--- Supplied data Enclosed Below ---
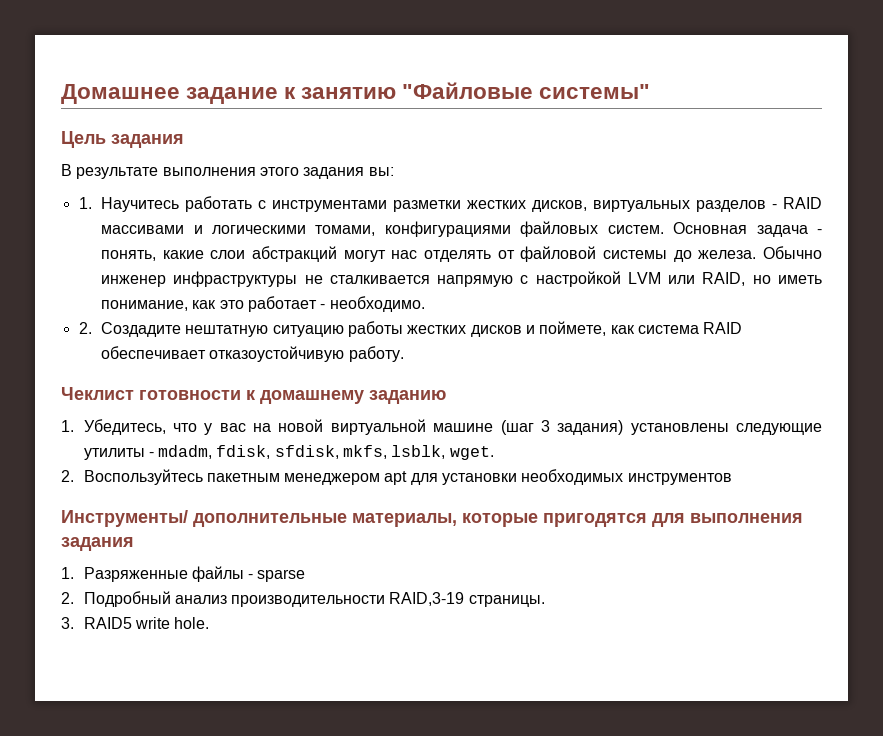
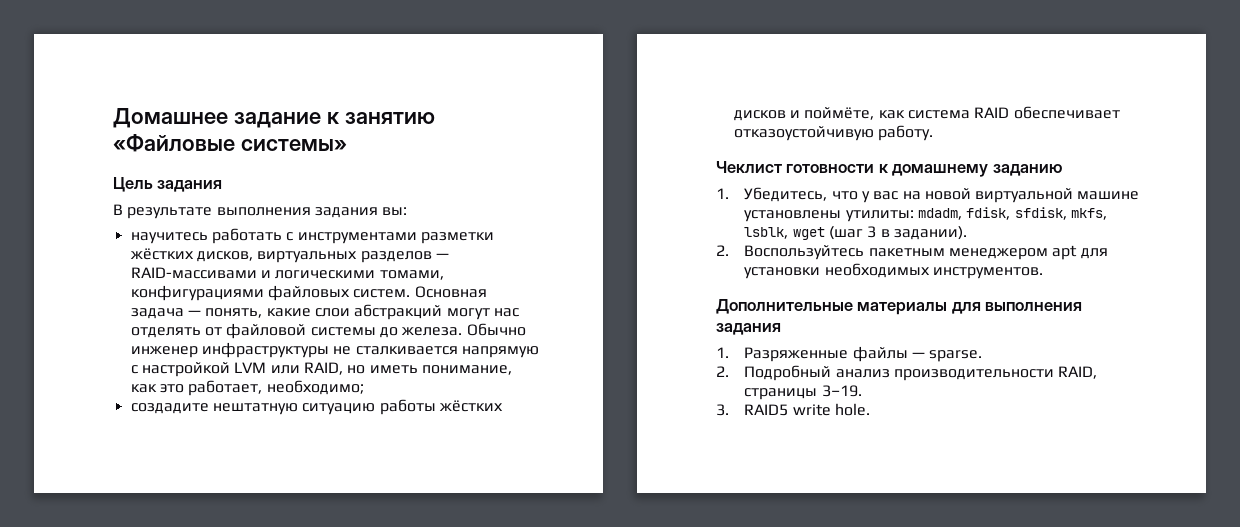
- Домашнее задание к занятию "Файловые системы"
+ Домашнее задание к занятию «Файловые системы»
- В результате выполнения этого задания вы:
+ В результате выполнения задания вы:
- 1. Научитесь работать с инструментами разметки жестких дисков, виртуальных разделов - RAID массивами и логическими томами, конфигурациями файловых систем.
+ научитесь работать с инструментами разметки жёстких дисков, виртуальных разделов — RAID-массивами и логическими томами, конфигурациями файловых систем.
- Основная задача - понять, какие слои абстракций могут нас отделять от файловой системы до железа.
+ Основная задача — понять, какие слои абстракций могут нас отделять от файловой системы до железа.
- Обычно инженер инфраструктуры не сталкивается напрямую с настройкой LVM или RAID, но иметь понимание, как это работает - необходимо.
- 2. Создадите нештатную ситуацию работы жестких дисков и поймете, как система RAID обеспечивает отказоустойчивую работу.
+ Обычно инженер инфраструктуры не сталкивается напрямую с настройкой LVM или RAID, но иметь понимание, как это работает, необходимо;
+ создадите нештатную ситуацию работы жёстких дисков и поймёте, как система RAID обеспечивает отказоустойчивую работу.
- 1. Убедитесь, что у вас на новой виртуальной машине (шаг 3 задания) установлены следующие утилиты - mdadm, fdisk, sfdisk, mkfs, lsblk, wget.
+ 1. Убедитесь, что у вас на новой виртуальной машине установлены утилиты: mdadm, fdisk, sfdisk, mkfs, lsblk, wget (шаг 3 в задании).
- 2. Воспользуйтесь пакетным менеджером apt для установки необходимых инструментов
- Инструменты/ дополнительные материалы, которые пригодятся для выполнения задания
+ 2. Воспользуйтесь пакетным менеджером apt для установки необходимых инструментов.
+ Дополнительные материалы для выполнения задания
- 1. Разряженные файлы - sparse
+ 1. Разряженные файлы — sparse.
- 2. Подробный анализ производительности RAID,3-19 страницы.
+ 2. Подробный анализ производительности RAID, страницы 3–19.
--- End of Enclosed Supplied data ---
What the task asks:
From the data above, output exactly the lines between the one containing "это работает, необходимо;" and the one containing "- 1. Убедитесь, что", counting both of them.

Output for this exercise:
+ Обычно инженер инфраструктуры не сталкивается напрямую с настройкой LVM или RAID, но иметь понимание, как это работает, необходимо;
+ создадите нештатную ситуацию работы жёстких дисков и поймёте, как система RAID обеспечивает отказоустойчивую работу.
- 1. Убедитесь, что у вас на новой виртуальной машине (шаг 3 задания) установлены следующие утилиты - mdadm, fdisk, sfdisk, mkfs, lsblk, wget.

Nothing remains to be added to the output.